Q: Henry, ever do a show in MD? Love the show :)
HH: Not yet. We would love to come out to Maryland, especially in the fall or spring.

Q: I am painting my walls brown, and ceiling white. How can I keep a clean line between the two?
HH: There are a number of edging tools on the market, and I would start by painting the ceiling first. That way you can allow the white to drift over into the walls. Then come back with either an edging tool or, I always do it by hand—by eye—using a two and a half-inch sash brush. The name of the brushes I use—Purdy or a top of line Sherwin Williams. 2-1/2 inch sash brush that has a wedge and an angled tip with bristles that have flagged ends—they sorta look like split ends on hair. These brushes hold a tremendous amount of paint without dripping and allow you to cut a very sharp line. Start about an inch away from the ceiling and gradually ease your way with the brown paint toward the ceiling. Keep your brush loaded with paint at all times. Don't starve the brush. Just let it flow on the wall and keep the line moving. If you make a mistake and some of the brown paint gets on the ceiling have a clean, white rag ready to wipe away the excess. The reason I don't use edging tools is because if you don't constantly clean the edge paint will then run under the edge and get onto the area you are trying to protect.

Q: I am taking my floor up in the kitchen but I would like to put down some wood, will that be hard to do
HH: It depends on how the floor is currently attached. And if the existing floor contains asbestos, and if it is applied with an adhesive. So there are a lot of variables there. I recommend experimenting in an area that is out of the way and is not normally seen. You may find that once you get one small section up, the rest of it is a piece of cake. Or you may be looking at a bear with a big bite right off the bat.

Q: Henry, are you going to do any shows on refacing cabinets?
HH: That is an excellent suggestion that I'm going to pass along. That is a very cost-effective way to change the appearance of a kitchen or bath. I will pass that on. Thank you.

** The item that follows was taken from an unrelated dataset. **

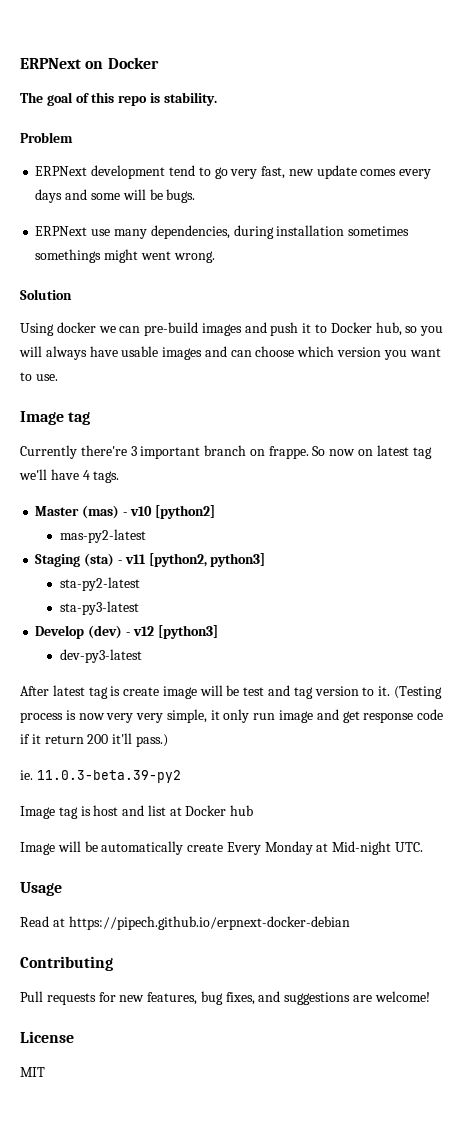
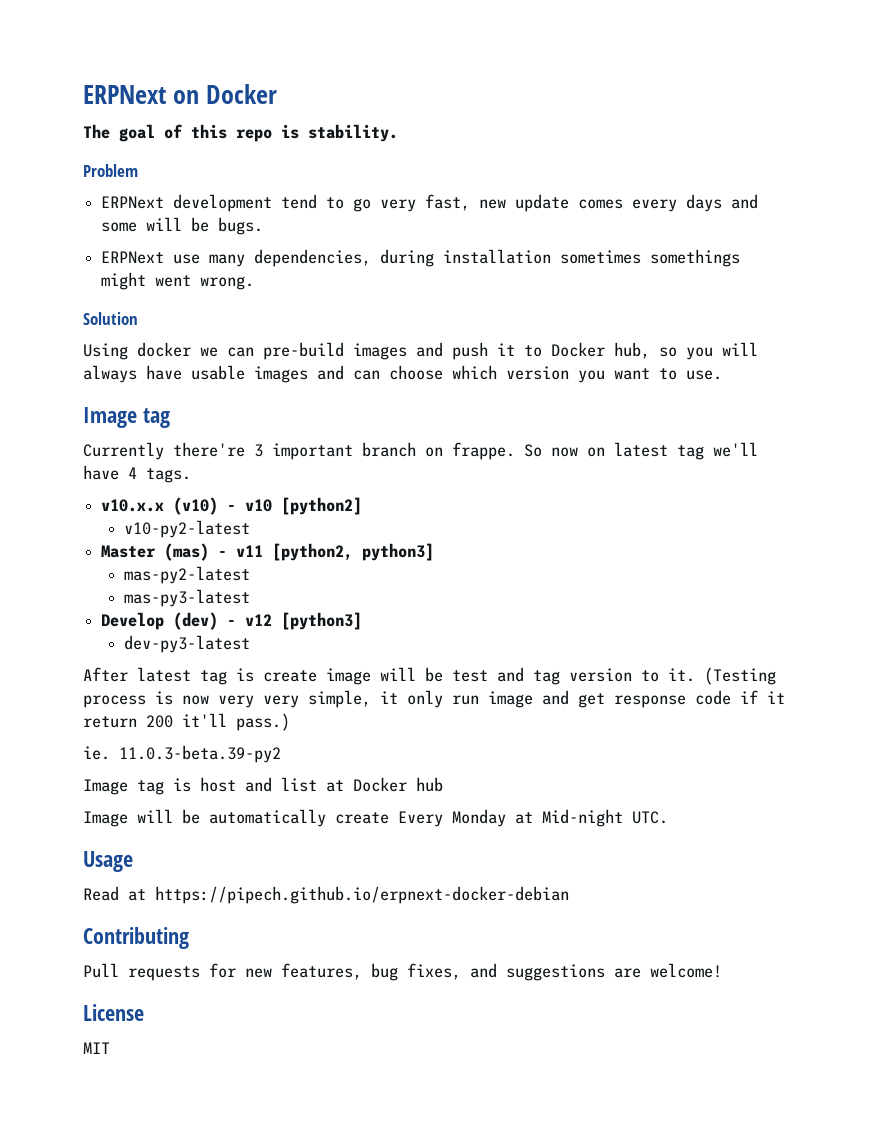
[35,505,120,519] Master (mas) -> [101,497,219,515] v10.x.x (v10)
[59,529,146,543] [35,553,115,567] mas-py2-latest // Staging (sta) -> [124,520,251,538] [101,543,210,561] v10-py2-latest // Master (mas)
[59,577,140,591] [59,601,139,615] sta-py2-latest // sta-py3-latest -> [124,566,251,584] [124,589,251,607] mas-py2-latest // mas-py3-latest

Q: My front door needs a new weather strip. Do I just rip off the old one and glue the new one on?
HH: You can do that. It depends on whether the weatherstrip is attached to the bottom, sides or top. Sometimes it's nailed, glued or actually molded into the door. So it just depends. I would take out a small section and go to the hardware store and match it. And go from there.

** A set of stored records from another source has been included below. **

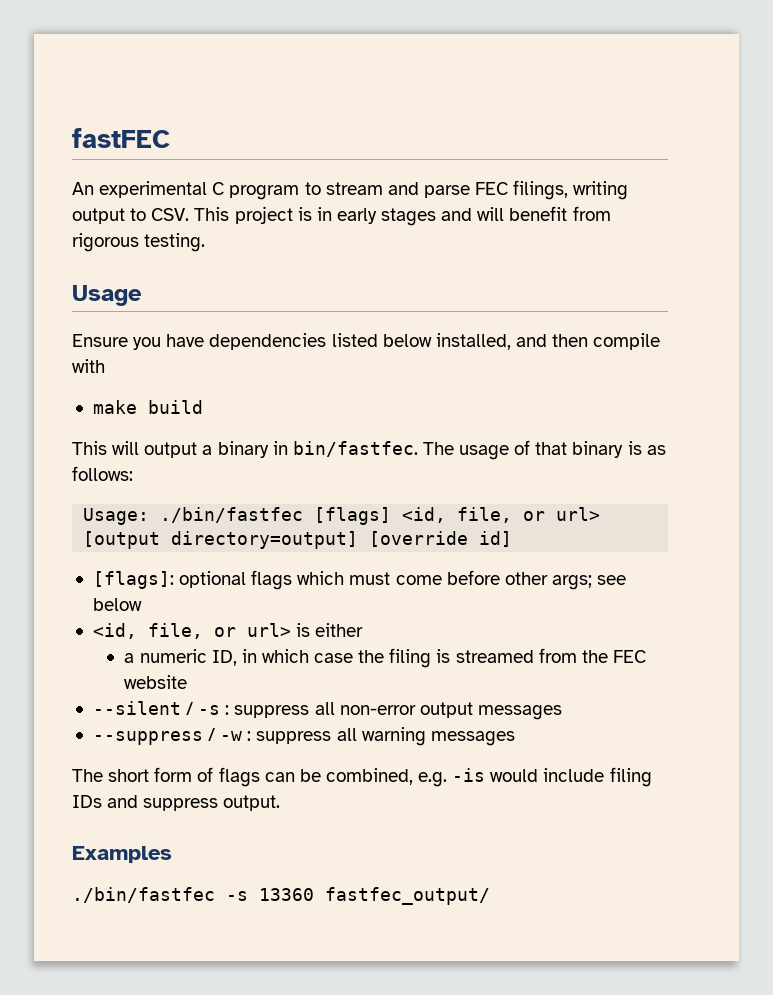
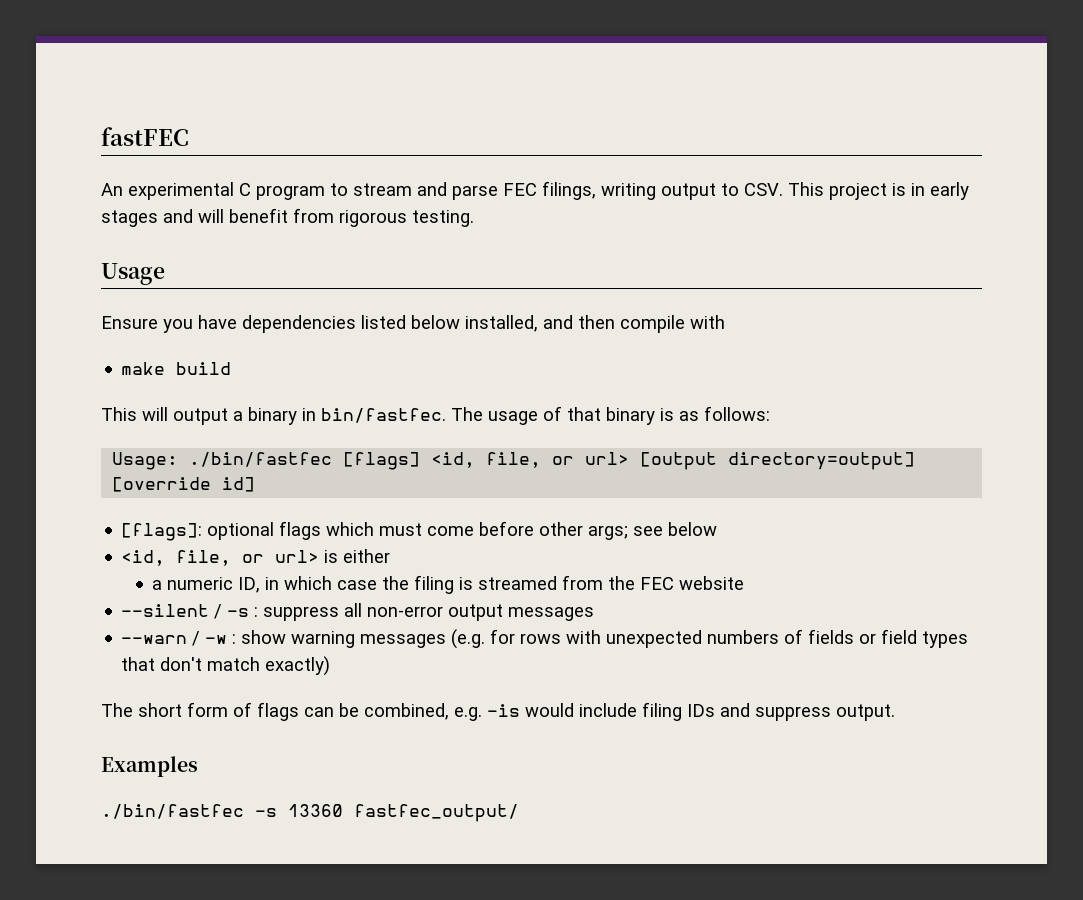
[92,731,203,745] --suppress -> [121,635,188,644] --warn
[256,728,357,744] suppress all -> [241,630,287,644] show
(515, 738) none -> [451,629,969,649] [121,656,331,676] (e.g. for rows with unexpected numbers of fields or field types that don't match exactly)

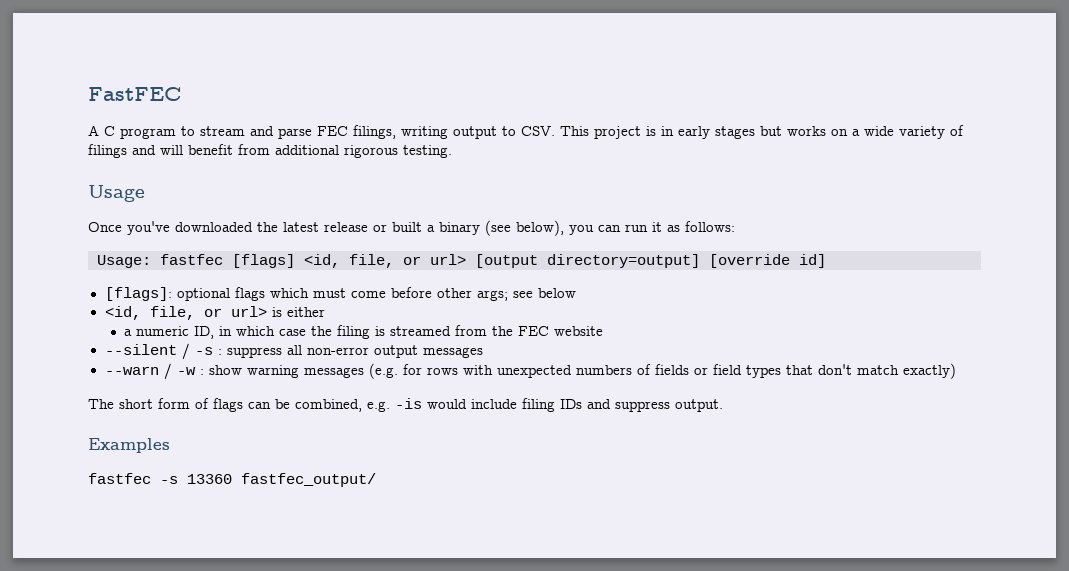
[101,127,189,146] [101,182,234,200] fastFEC // An experimental -> [88,87,181,101] [88,125,99,136] FastFEC // A
(158, 218) none -> [760,125,964,139] [88,144,127,158] but works on a wide variety of filings
(334, 215) none -> [275,145,339,155] additional
[101,315,725,333] [121,362,232,375] [101,406,674,425] Ensure you have dependencies listed below installed, and then compile with // make build // This will output a binary in bin/fastfec. The usage of that binary is -> [88,220,662,236] Once you've downloaded the latest release or built a binary (see below), you can run it
[189,452,333,467] ./bin/fastfec -> [160,254,223,265] fastfec
[101,804,244,819] ./bin/fastfec -> [88,473,151,484] fastfec

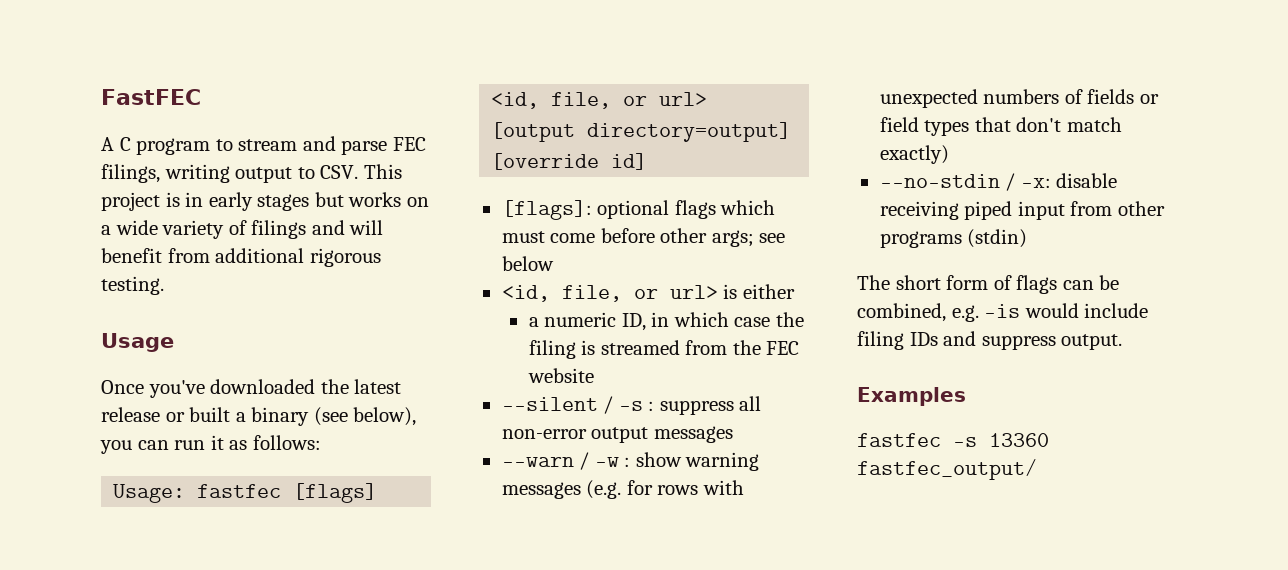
(956, 371) none -> [879,173,1118,191] [879,201,1165,220] [879,229,1028,248] // --no-stdin / -x: disable receiving piped input from other programs (stdin)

Q: Henry, I have an episode on tape where you full explained all the uses of the 5 in 1 painters tool towards the end of the show, you might want to suggest that episode as well. :) Also, one last question: How do you tighten a ceiling fan on a cathedral ceiling? When it's located in a townhouse over a king-size bed?
HH: Probably what you'll have to do is rent two ladders—tall ladders and run a plank between the two, or erect two sections of scaffolding and move the bed aside. The scaffolding would be a lot safer, but two ladders and a plank would be quicker, and you wouldn't have to move the bed. That episode number for the 5-1 tool is ARH-150. It'll air at some point again.

Q: I'm refinishing my kitchen floor (hardwood) and am installing a Viking range (yes, you can see the hardwood floor under the legs of the stove). In what sequence should I have the floors refinished?
HH: In that case, I would go ahead and put the initial finish on the floor—THEN, bring in the range. Get it set, and you are going to have to put at least two more coats on anyway—so you should be able to sand and recoat after the range is installed. I would try to get one and possibly two coats down first, so the floor is sealed under the range. Otherwise the wood under the range could buckle or crack, or even cause the adjoining wood to buckle or crack. So two coats before the range comes in, then the work, } then top it off with a third coat. That sounds right.

HGTV: Well, everyone, our chat hour has ended. Thanks for joining us this evening. It's been a very engaging chat! And thank you, Henry, for spending time with us today.

Henry Harrison: Thank you! It's always a fun experience for me. Don't forget to come visit during the next chat and keep watching the Weekend Work Zone, only on HGTV. Have a wonderful evening.